1. chris90
    Offline

    chris90 New Member

    Joined:
    Jul 23, 2015
    Messages:
    3
    Likes Received:
    1
    Location:
    Australia / UK

    How far is too far? - characters and people in our lives

    Discussion in 'Character Development' started by chris90, Jul 23, 2015.

    What are your thoughts about drawing on personalities, habits and actions from people in your lives when creating characters?

    I write realist fiction, which means I lose the wonderful context of fantasy to mask realities I am drawing on from my own life or the lives of friends around me.

    I recognise the importance of subtlety in writing, however when you are incorporating traits, behaviours and actions based on family members and close friends how far is too far?

    Have you ever constructed a character based on someone you know and then had a work published and had that person read your work and recognise that it reflects something about them?
     
  2. AgentBen
    Offline

    AgentBen Member

    Joined:
    Jul 7, 2015
    Messages:
    60
    Likes Received:
    8
    Location:
    England
    If drawing from people in my life helps my book, which it has, then I see no problem. You'll be surprised how obvious it has to be for someone to recognize you're talking about them.
     
  3. Aaron DC
    Offline

    Aaron DC Contributing Member

    Joined:
    May 12, 2015
    Messages:
    2,554
    Likes Received:
    1,251
    Location:
    At my keyboard
    I would not do it.
     
  4. Tesoro
    Offline

    Tesoro Contributing Member Contributor

    Joined:
    Jan 3, 2011
    Messages:
    2,825
    Likes Received:
    290
    Location:
    A place with no future
    The best would probably be to mix traits (ex: characteristics) from one character with other traits (ex: physical appearance) from another and maybe the profession of a third one in order to get a fictional character who isn't too easily identifiable. But if you don't portray this person in a negative way or describe bad or immoral things this real person have done in a way that readers can identify him/her, I don't see it as a problem, really.
     
  5. Christine Ralston
    Offline

    Christine Ralston Active Member

    Joined:
    Sep 5, 2014
    Messages:
    171
    Likes Received:
    62
    I agree with AgentBen. People probably aren't going to recognize that you're using them as models. To be on the safe side, though, you could create an amalgam...don't use character traits all from one person. Create a blend of character traits from people you know or make some of them up.
     
    AgentBen likes this.
  6. DeadMoon
    Offline

    DeadMoon Contributing Member Contributor

    Joined:
    Dec 7, 2014
    Messages:
    756
    Likes Received:
    441
    Location:
    fargo, ND
    I am taking bits and pieces from people in my but I would think it would be fine to use more. My wife also does this but tke a more direct approach and asks for there permission to use them before hand.
     
  7. Tesoro
    Offline

    Tesoro Contributing Member Contributor

    Joined:
    Jan 3, 2011
    Messages:
    2,825
    Likes Received:
    290
    Location:
    A place with no future
    I think asking permission is taking things a little too far. After all, traits are nothing that can be copyrighted or protected. They're something we share with a lot of people in the world, even though we don't know them. Same thing with looks, plus there's also the fact that you can give two people the same basic physical traits (Blond, curly hair, green eyes, 5'6, 30 years old) and in reality they would still look very different. I think it's when you combine them (looks, personality, other factors) in a way that people recognize themselves in combination with writing about characters with whom they don't want to identify or that portray them in a less flattering way that you're asking for trouble.
     
    Last edited: Jul 25, 2015
  8. Whiplash
    Offline

    Whiplash New Member

    Joined:
    Jul 25, 2015
    Messages:
    9
    Likes Received:
    4
    Location:
    United States
    I'm pretty sure most great and accomplished writers have done this.

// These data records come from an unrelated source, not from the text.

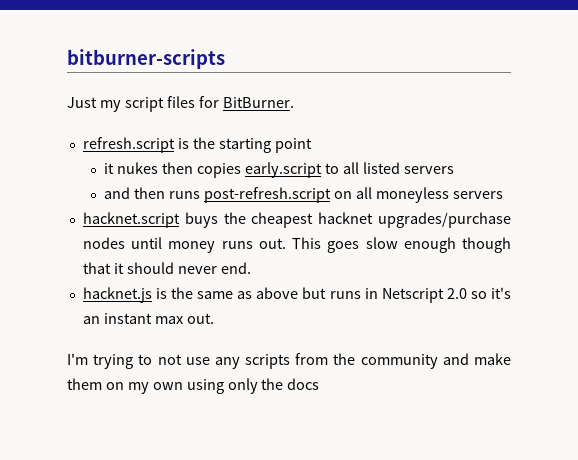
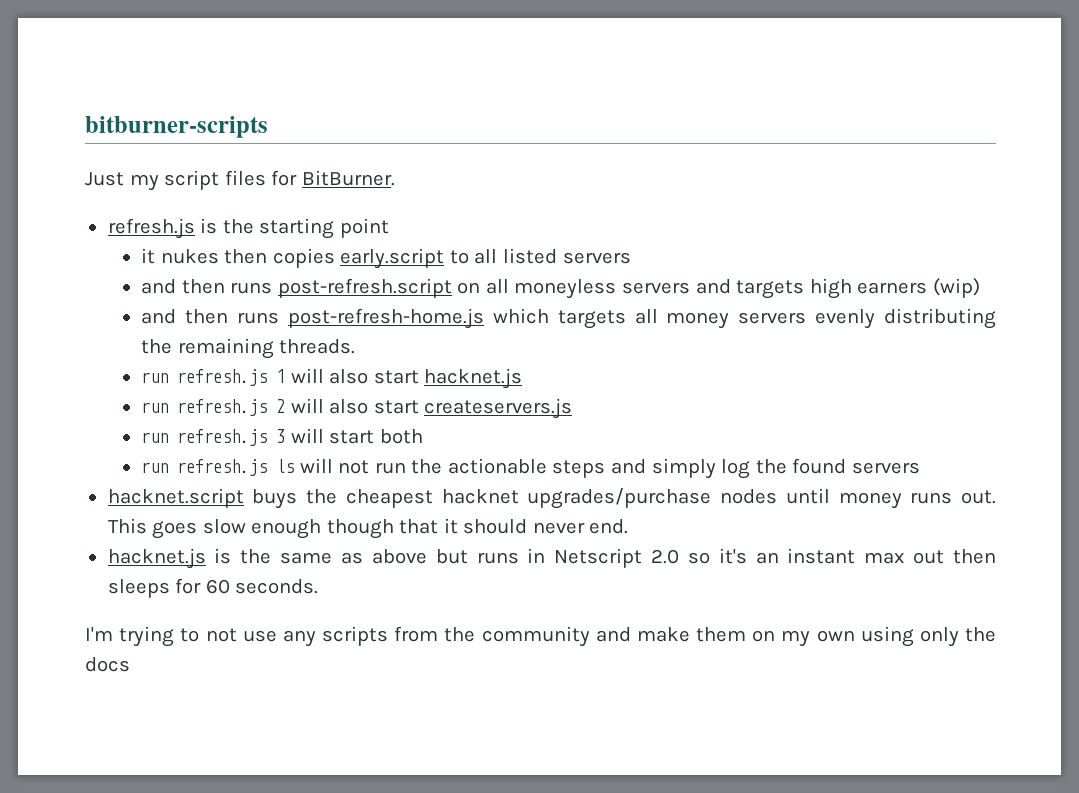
[82,137,175,153] refresh.script -> [107,218,195,239] refresh.js
(503, 195) none -> [695,278,980,299] [141,308,997,329] [141,338,356,359] [141,368,523,389] [141,398,573,419] [141,428,423,446] [141,458,920,479] and targets high earners (wip) // and then runs post-refresh-home.js which targets all money servers evenly distributing the remaining threads. // run refresh.js 1 will also start hacknet.js // run refresh.js 2 will also start createservers.js // run refresh.js 3 will start both // run refresh.js ls will not run the actionable steps and simply log the found servers
[186,313,214,324] out. -> [913,549,997,564] [107,578,319,598] out then sleeps for 60 seconds.

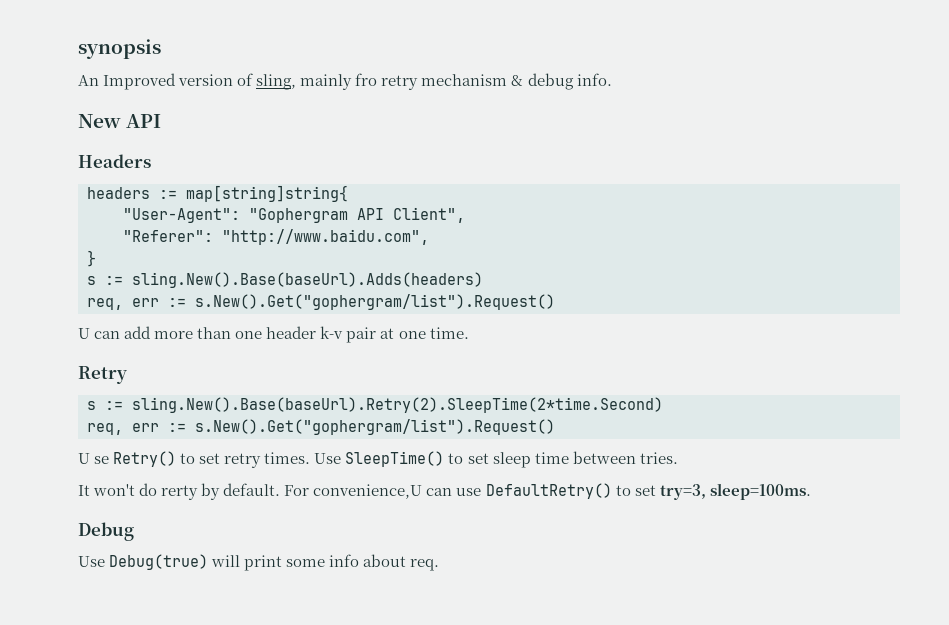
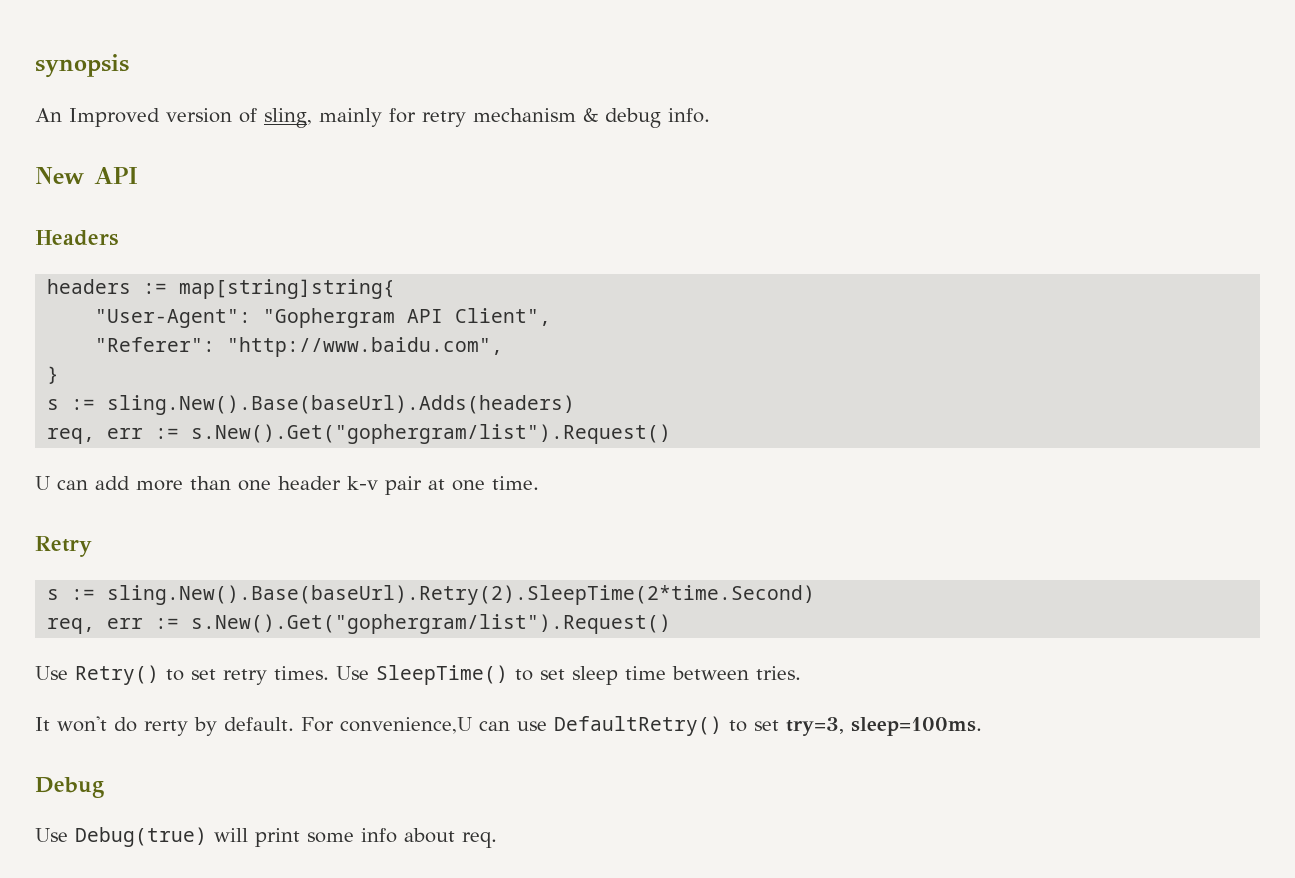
[355,73,378,86] fro -> [389,108,416,123] for
[78,453,110,464] U se -> [35,666,68,680] Use

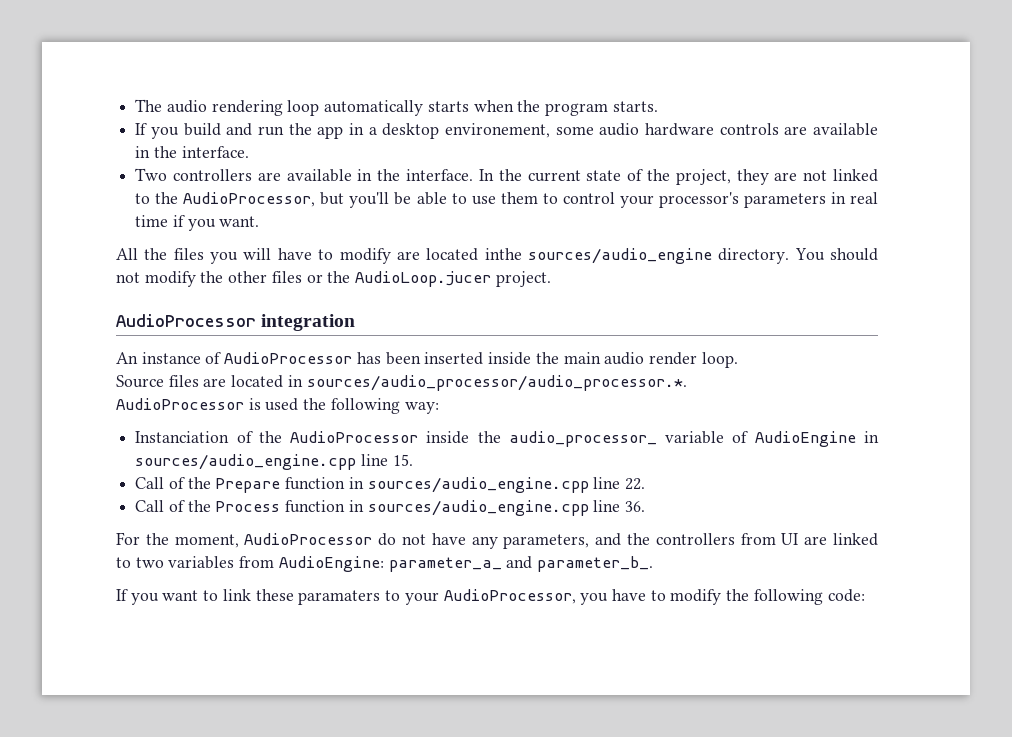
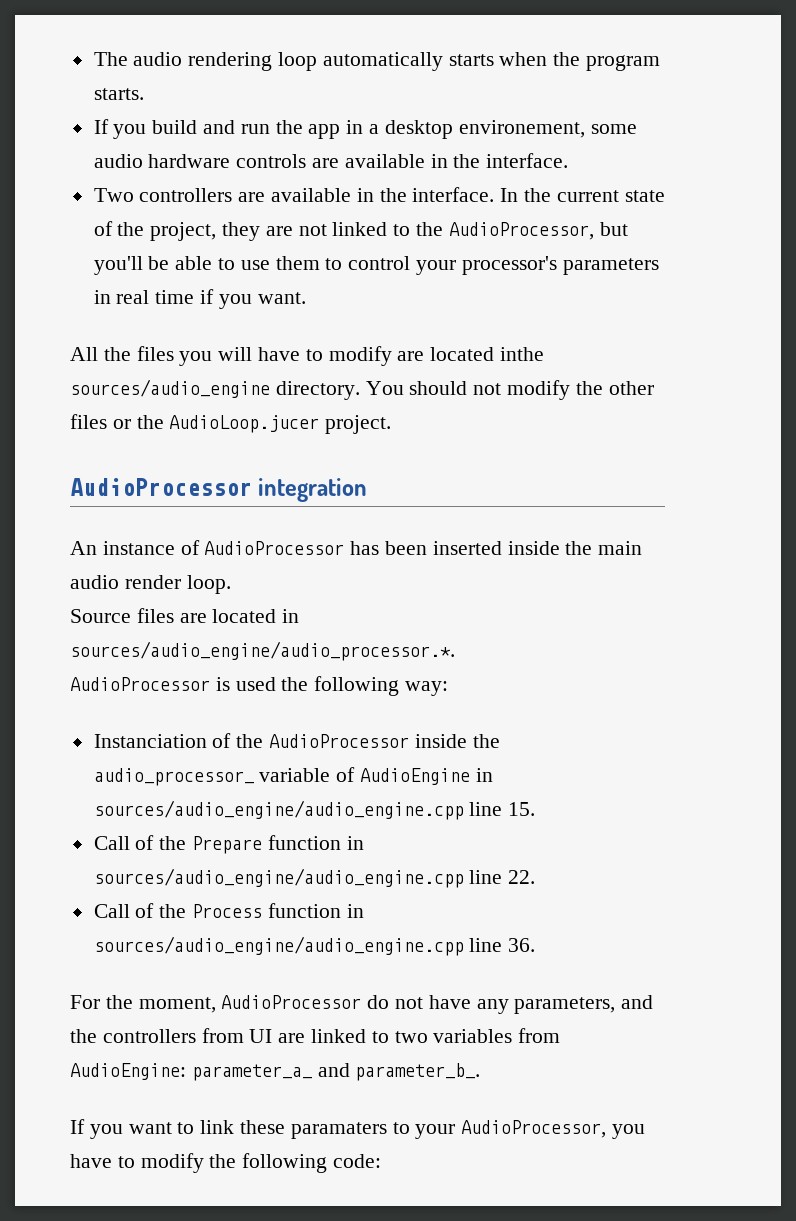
[306,375,687,391] sources/audio_processor/audio_processor.*. -> [70,641,455,661] sources/audio_engine/audio_processor.*.
[135,454,357,470] sources/audio_engine.cpp -> [93,800,464,820] sources/audio_engine/audio_engine.cpp
[367,477,589,493] sources/audio_engine.cpp -> [93,868,464,888] sources/audio_engine/audio_engine.cpp
[367,500,589,516] sources/audio_engine.cpp -> [93,936,464,956] sources/audio_engine/audio_engine.cpp

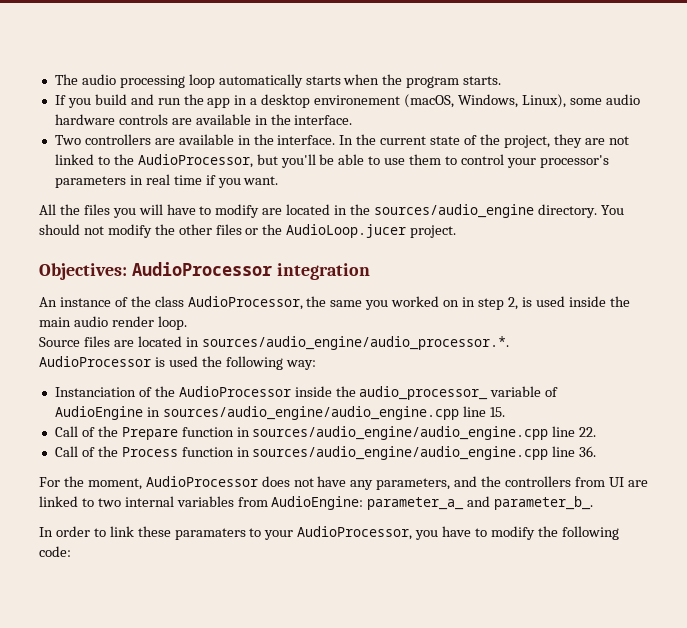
[188,52,273,71] rendering -> [119,75,185,88] processing
[458,120,585,138] environement, -> [314,94,566,108] environement (macOS, Windows, Linux),
[500,347,545,361] inthe -> [334,204,371,215] in the
(392, 424) none -> [39,263,127,280] Objectives:
[204,541,502,555] AudioProcessor has been inserted -> [130,296,565,310] the class AudioProcessor, the same you worked on in step 2, is used
[367,995,390,1009] do -> [261,476,290,487] does
(428, 1037) none -> [124,496,174,507] internal
[70,1119,172,1139] If you want -> [39,526,90,537] In order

What we see around us inspires us just as throughout the millennia, painters have been inspired and depicted what they saw. A great example would be writers who were social or societal critics but instead of just flat out saying that, their views were hidden or intertwined in their fiction and characters, particularly at times in history when being outspoken about certain topics would have gotten one a bad rep.

    I just started a new story and the initial inspiration was actually from a real life event that happened to me recently. In my fiction, there is a lot going on that *didn't* actually happen but some of the characters are based on people I know. That makes it a lot easier for me to imagine the way they respond and react to other people and situations. My story is mostly imaginary but it's been drawn from real life. So far, every location in it is also at least loosely based on a real-life location.

    So drawing on people from your life and your own experiences to create a piece of literary or for that matter screen fiction is I would think more of the norm than the obscure. I agree that the characters should not be EXACTLY real people. Heh. That would be pretty awkward unless you are writing a "based on a true story" type of thing where it is plain that everyone in the story is an actual person.